Lá pelas tantas da madrugada, a barriga de Zé roncou. Alguma coisa lá dentro não ia muito bem. O
rapaz estava realmente muito apertado.
- Ô desgraça! Preciso ir na casinha agora mermo!
Zé Firmino nem teve tempo de pegar o candeeiro. Com uma mão na barriga e a outra... (bom, deixa
pra lá!), Zé passou pela cozinha e correu pelos fundos da casa até a casinha.
No galinheiro, o policial, que deveria estar vigiando, já estava no décimo quinto sono. Só acordou
quando ouviu o barulho da porta da casinha fechando.
- Quer dizer que é ali que o fio da peste se esconde... Na certa, deve ter visto eu aqui e resolveu se
esconder de tanto medo. Mas agora eu acerto a vida desse sujeitinho...
Manoel armou sua espingarda e, devagarinho, caminhou até a porta da casinha. Esperou alguns
segundos e bateu forte duas vezes.
- Pode ir saindo daí! – gritou o policial.
- Ôxe! Nem vem que eu acabei de entrar! – respondeu Zé.
“Mas que ladrãozinho mais ousado esse...” – pensou Manoel. Vou acertar a vida dele. Ele vai ver
só!
- Saia daí agora, se não vai levar chumbo!
- Respeite os outro, rapaz! Espere eu sair ou então procure uma moita procê.
- Se num abrir essa porta, eu vou arrombar!
- Tenha paciência, hômi! Tenho certeza que, com uma caganeira maior que a minha, você num tá!
Manoel tomou distância, correu e, com um chute, abriu a porta da casinha. Nem esperou pra ver
quem era. Levantou sua espingarda, armou-a e apontou para a testa de Zé Firmino.
- Ave Maria do Céu! – gritou Zé, desesperado. – Se tu tivesse cum tanta vontade assim era só falar.
- Oxê! É tu, hômi? – Manoel estranhou ter encontrado Zé Firmino lá dentro.

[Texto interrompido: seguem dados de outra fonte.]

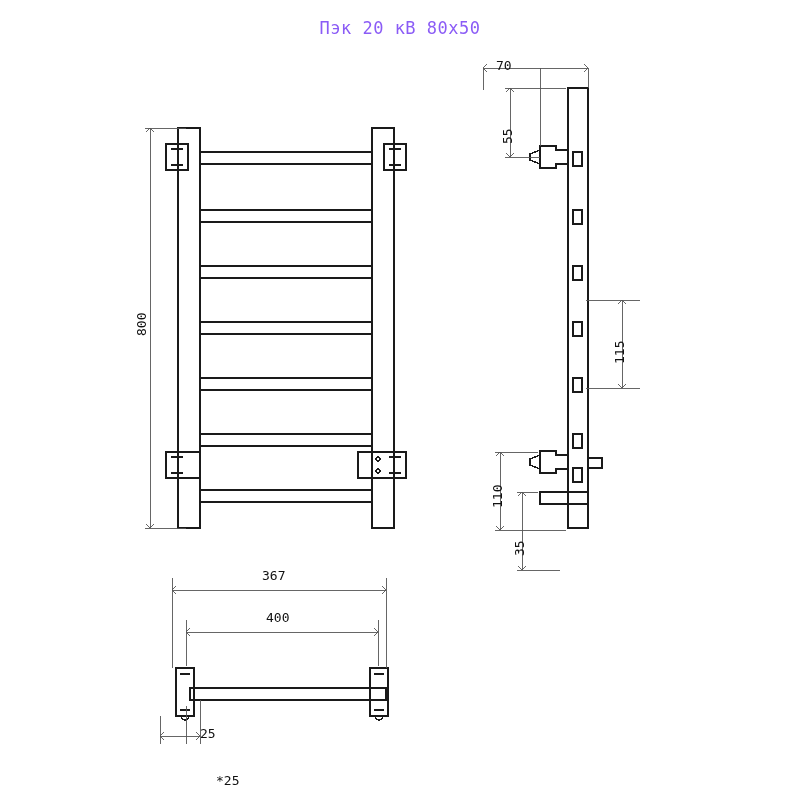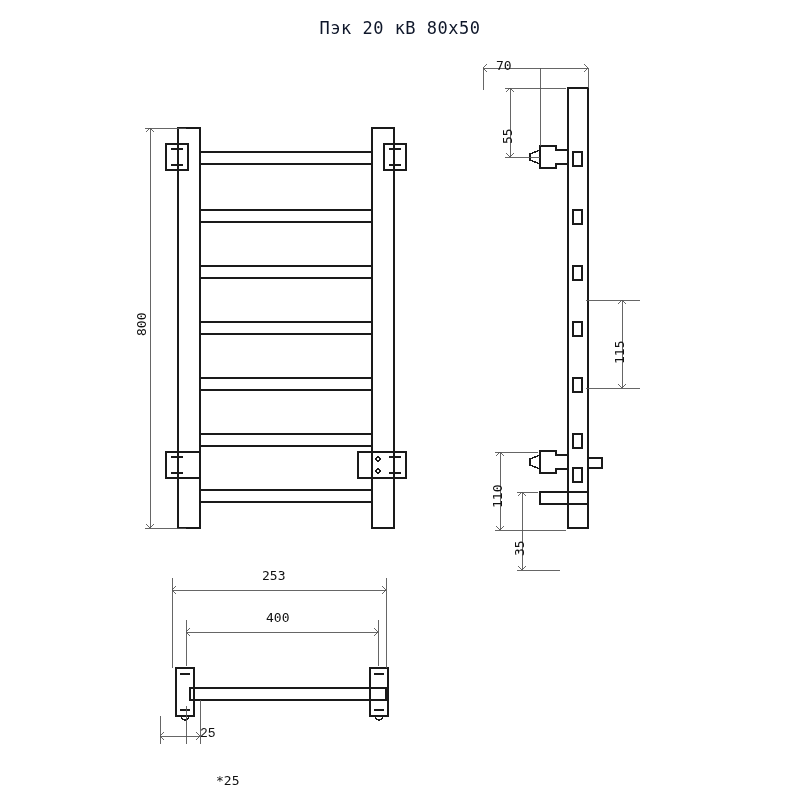"Пэк 20 кВ 80х50" .title { color: #0f172a -> #8b5cf6 }
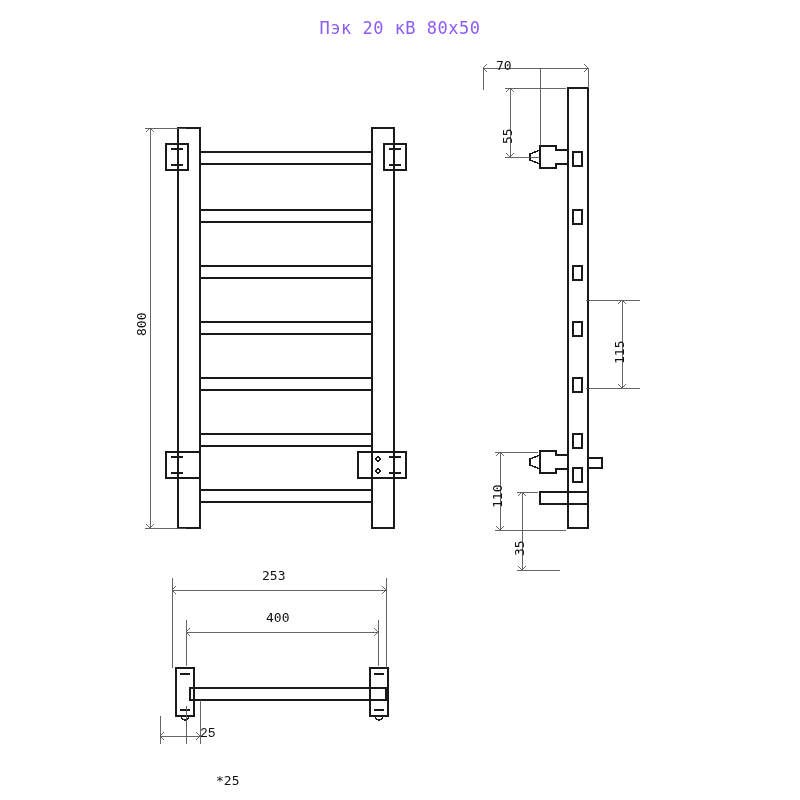"253" div.dim { text: 253 -> 367 }
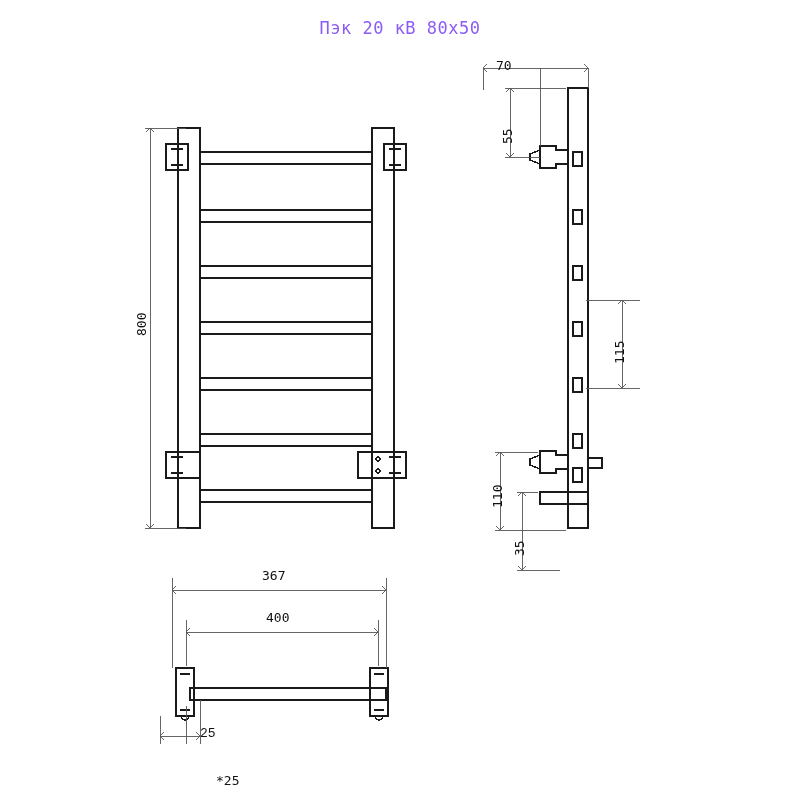"25" div.dim { font-family: Liberation Mono, monospace -> none }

- Num precisa ficar nervoso... O senhor já pode usar que, depois dessa, já desceu foi tudinho...
Esperaram o resto da noite. Parece que o tal ladrão desistiu de roubar o sítio do Zé. Vai ver arranjou
um lugar melhor. Assim sendo, de manhãzinha, o policial foi embora.
Zé notou logo que a esposa tinha muita estima pela cachorrinha que ganharam. Isso é bom. Pelo
menos agora Rosa não se sentiria tão só. Mas que Princesa não era nome de cachorro, isso não era!